Ogunnubi, also a Consultant Psychiatrist, said that the pronouncement would only make access to quality healthcare difficult for the citizens.

“Private hospitals have been complementing the inadequate government hospitals for ages.

“Many doctors even go to the public hospitals they work with instruments they bought in their private hospitals.

“Apart from further worsening the state of healthcare delivery services to the populace, it will result in loss of jobs.

“Many of these hospitals employ junior doctors, nurses, laboratory scientists, pharmacists and other allied health workers.

“Stopping the doctors who own these hospitals from running private services, may eventually lead to the closure of many private hospitals with its attendant consequences of jobs loss,” he said.

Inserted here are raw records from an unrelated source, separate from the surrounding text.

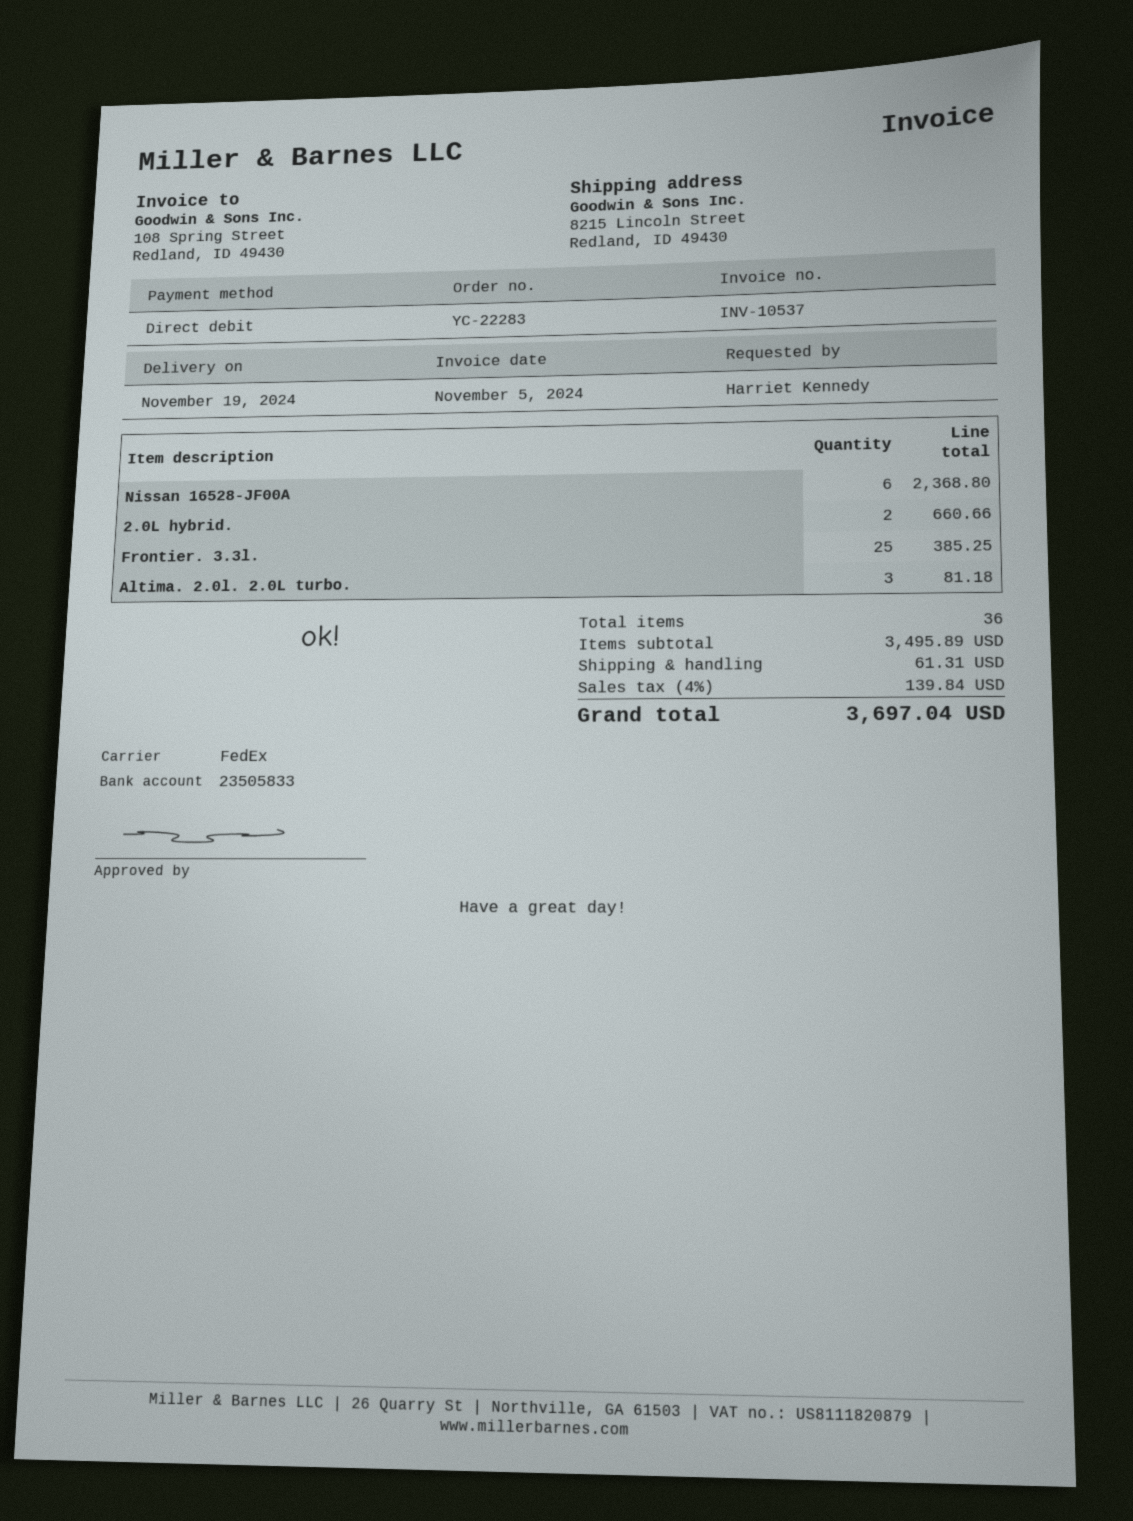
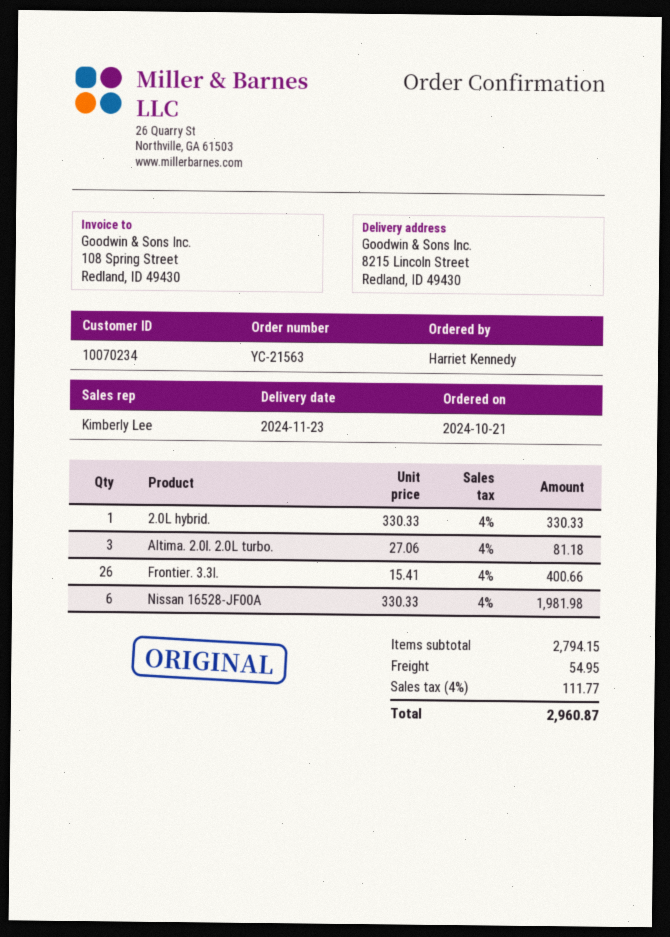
order number: YC-22283 -> YC-21563
delivery date: 2024-11-19 -> 2024-11-23
Nissan 16528-JF00A: 6 for 2368.80 -> 6 for 1981.98
2.0L hybrid.: 2 for 660.66 -> 1 for 330.33
Frontier. 3.3l.: 25 for 385.25 -> 26 for 400.66
subtotal: 3495.89 -> 2794.15
shipping: 61.31 -> 54.95
tax: 4% = 139.84 -> 4% = 111.77
total: 3697.04 -> 2960.87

Ogunnubi said that the Medical and Dental Council of Nigeria (MDCN) Act makes provision for the medical practitioners in public service to engage in private practice outside their official duty hours.

“MDCN, a body backed by an act of parliament, has stipulated clear codes that doctors are supposed to abide by.

 

 

“It clearly states that a registered practitioner in full time employment in the public service is free to employ their spare time or unofficial hours to engage in private practice.

“This kind of pronouncement that doctors once employed in public hospitals should not practice in private hospitals remains ultra vires and as such, is of no effect and contravenes extant provisions of the law.

“On the other hand, the issue of what a doctor does with his private time after the close of the day, if he or she is not on call, remains an individual fundamental human right, which cannot be taken away any time, any day,” he said.

Ogunnubi urged the government to urgently focus on need to improve the quality of healthcare delivery in the country.

“The arguments that it will make doctors to focus on the patients’ care and prevent doctors from diverting public hospitals’ patients or that it won’t make them to go on incessant industrial action do not hold any ground.

“It is simply a case of throwing away a baby with the bad water.

“Rather than this form of pronouncement, government should strengthen the MDCN Act, and ensure that all doctors comply with its provision.

“Government should also balance it up by making healthcare delivery environment very conducive for both the doctors and the patients.

“An ill-equipped public hospital is nothing, but a slaughter’s slab,” he said.